Extracted data entries:
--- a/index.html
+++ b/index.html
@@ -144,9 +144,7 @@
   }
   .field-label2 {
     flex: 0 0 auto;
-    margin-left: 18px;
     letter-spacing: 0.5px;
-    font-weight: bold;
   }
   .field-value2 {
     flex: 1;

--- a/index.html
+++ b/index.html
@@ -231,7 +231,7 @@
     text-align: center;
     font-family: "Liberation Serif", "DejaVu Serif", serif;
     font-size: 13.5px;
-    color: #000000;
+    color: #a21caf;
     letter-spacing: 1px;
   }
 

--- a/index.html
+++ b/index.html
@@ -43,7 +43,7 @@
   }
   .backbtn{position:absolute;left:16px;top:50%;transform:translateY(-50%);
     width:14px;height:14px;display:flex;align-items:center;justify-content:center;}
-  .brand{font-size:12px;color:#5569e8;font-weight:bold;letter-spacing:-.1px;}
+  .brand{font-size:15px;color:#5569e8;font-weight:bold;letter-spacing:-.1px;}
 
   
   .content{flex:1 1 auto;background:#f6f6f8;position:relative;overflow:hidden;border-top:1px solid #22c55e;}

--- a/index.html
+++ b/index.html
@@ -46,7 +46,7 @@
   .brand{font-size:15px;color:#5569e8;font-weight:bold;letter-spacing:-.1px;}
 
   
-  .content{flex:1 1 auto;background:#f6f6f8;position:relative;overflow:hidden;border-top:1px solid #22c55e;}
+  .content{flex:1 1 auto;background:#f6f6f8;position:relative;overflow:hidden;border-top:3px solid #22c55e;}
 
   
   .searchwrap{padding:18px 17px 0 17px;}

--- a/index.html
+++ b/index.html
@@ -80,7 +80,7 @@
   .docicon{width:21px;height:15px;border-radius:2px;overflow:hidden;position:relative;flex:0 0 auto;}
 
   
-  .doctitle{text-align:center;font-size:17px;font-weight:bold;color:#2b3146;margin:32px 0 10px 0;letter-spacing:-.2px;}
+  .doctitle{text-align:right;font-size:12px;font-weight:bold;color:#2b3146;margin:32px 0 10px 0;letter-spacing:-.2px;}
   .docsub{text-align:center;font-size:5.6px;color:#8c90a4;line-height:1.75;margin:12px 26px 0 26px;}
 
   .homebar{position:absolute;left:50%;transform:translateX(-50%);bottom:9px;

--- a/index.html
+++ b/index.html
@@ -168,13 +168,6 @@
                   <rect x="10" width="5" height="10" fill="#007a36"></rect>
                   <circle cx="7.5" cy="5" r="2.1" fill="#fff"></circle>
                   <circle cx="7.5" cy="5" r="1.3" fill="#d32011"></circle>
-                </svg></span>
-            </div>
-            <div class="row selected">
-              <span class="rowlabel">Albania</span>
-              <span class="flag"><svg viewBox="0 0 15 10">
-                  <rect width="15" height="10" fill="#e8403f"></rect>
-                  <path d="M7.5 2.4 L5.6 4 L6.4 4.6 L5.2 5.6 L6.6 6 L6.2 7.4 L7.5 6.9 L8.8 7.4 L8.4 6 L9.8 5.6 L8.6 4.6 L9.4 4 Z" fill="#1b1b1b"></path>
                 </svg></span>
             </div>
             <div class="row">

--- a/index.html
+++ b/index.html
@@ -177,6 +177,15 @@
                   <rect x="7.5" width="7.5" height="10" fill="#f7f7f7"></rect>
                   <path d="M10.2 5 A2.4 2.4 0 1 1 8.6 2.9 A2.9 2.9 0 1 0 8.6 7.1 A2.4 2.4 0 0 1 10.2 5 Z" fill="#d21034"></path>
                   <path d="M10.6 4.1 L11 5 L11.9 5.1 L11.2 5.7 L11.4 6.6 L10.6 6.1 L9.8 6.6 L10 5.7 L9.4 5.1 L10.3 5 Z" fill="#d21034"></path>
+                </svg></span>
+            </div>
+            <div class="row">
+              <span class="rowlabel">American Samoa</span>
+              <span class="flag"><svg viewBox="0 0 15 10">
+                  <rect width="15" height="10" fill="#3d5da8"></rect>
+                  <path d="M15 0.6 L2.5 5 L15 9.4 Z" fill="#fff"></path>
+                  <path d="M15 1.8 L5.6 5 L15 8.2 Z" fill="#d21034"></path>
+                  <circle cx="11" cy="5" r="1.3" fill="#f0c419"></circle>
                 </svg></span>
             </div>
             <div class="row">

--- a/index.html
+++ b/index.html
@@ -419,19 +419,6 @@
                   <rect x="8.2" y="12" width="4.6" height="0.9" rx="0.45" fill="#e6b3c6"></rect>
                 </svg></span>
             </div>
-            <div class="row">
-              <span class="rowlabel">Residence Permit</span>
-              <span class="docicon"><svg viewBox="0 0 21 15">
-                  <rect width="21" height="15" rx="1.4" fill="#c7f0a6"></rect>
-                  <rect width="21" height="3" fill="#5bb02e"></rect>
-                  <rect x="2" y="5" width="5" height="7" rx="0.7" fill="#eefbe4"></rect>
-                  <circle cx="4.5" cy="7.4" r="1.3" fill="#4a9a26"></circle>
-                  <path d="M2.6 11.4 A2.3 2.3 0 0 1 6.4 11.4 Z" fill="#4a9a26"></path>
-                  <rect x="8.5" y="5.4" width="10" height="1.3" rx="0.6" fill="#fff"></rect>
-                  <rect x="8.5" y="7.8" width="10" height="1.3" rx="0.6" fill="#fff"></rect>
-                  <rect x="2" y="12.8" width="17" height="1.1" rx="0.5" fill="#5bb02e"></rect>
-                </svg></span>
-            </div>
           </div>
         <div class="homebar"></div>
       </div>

## Work to be completed
Starting from the data above, filter for lines with "position" and copy each one.

## Response to the exercise
   .backbtn{position:absolute;left:16px;top:50%;transform:translateY(-50%);
   .content{flex:1 1 auto;background:#f6f6f8;position:relative;overflow:hidden;border-top:1px solid #22c55e;}
-  .content{flex:1 1 auto;background:#f6f6f8;position:relative;overflow:hidden;border-top:1px solid #22c55e;}
+  .content{flex:1 1 auto;background:#f6f6f8;position:relative;overflow:hidden;border-top:3px solid #22c55e;}
   .docicon{width:21px;height:15px;border-radius:2px;overflow:hidden;position:relative;flex:0 0 auto;}
   .homebar{position:absolute;left:50%;transform:translateX(-50%);bottom:9px;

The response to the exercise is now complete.